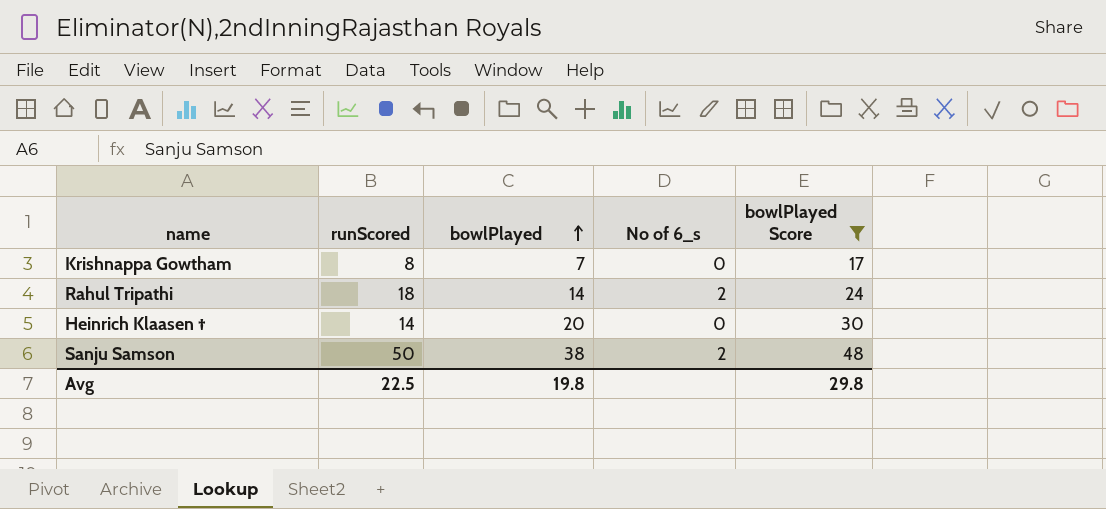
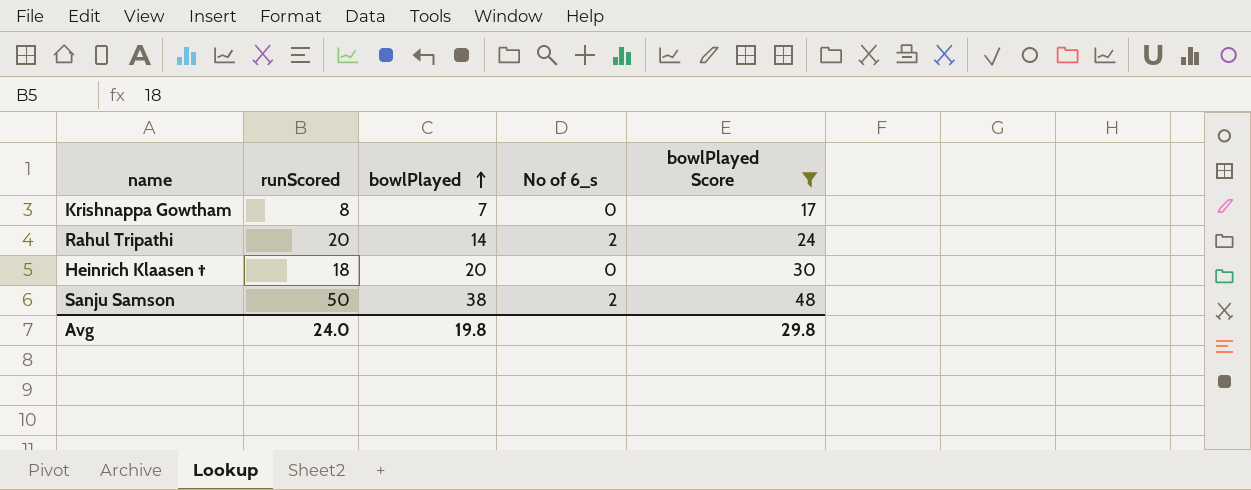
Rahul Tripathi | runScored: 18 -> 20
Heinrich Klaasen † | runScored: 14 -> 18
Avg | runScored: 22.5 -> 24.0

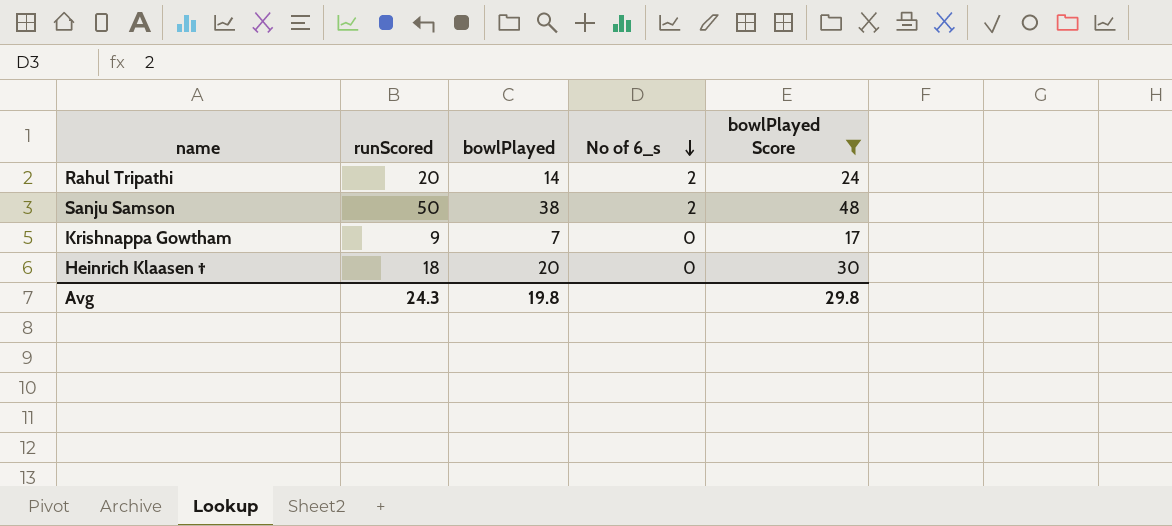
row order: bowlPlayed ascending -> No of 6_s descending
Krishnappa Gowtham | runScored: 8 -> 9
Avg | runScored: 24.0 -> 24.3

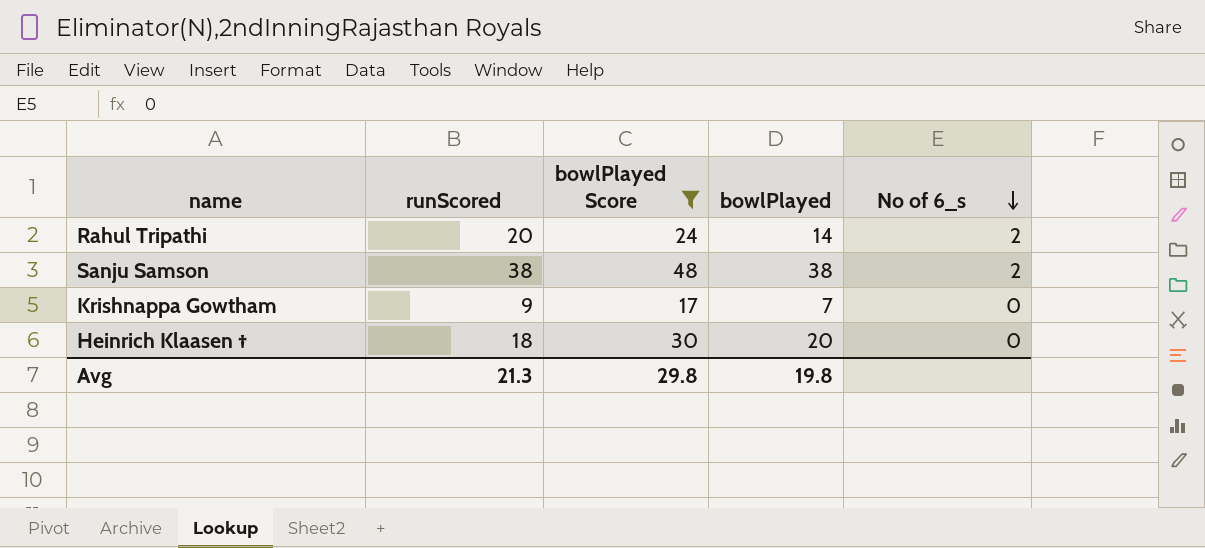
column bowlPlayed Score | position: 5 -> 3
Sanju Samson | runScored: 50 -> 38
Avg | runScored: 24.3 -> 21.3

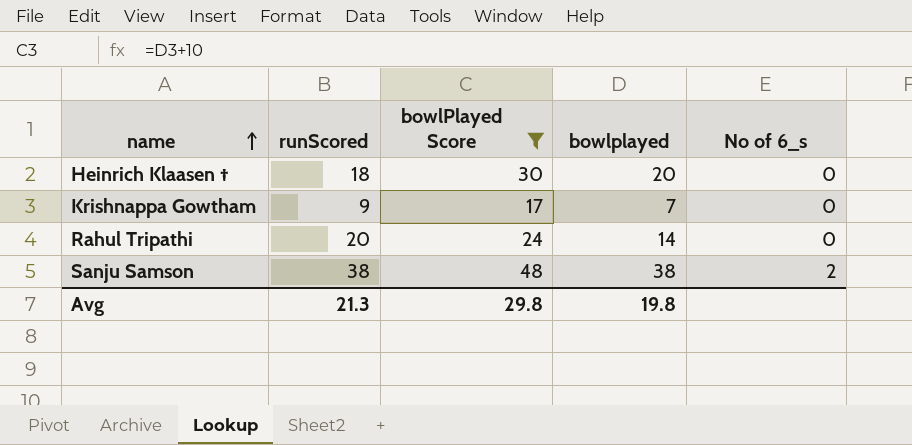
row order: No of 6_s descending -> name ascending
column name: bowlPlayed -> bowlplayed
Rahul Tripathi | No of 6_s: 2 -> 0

· · · · ·

* _Work request_
Leave out the pictures, and retype exactly the lines from the one containing "Avg | runScored: 24.3 -> 21.3" through the last line of the data above, no more and no less.

* _Solved problem_
Avg | runScored: 24.3 -> 21.3

row order: No of 6_s descending -> name ascending
column name: bowlPlayed -> bowlplayed
Rahul Tripathi | No of 6_s: 2 -> 0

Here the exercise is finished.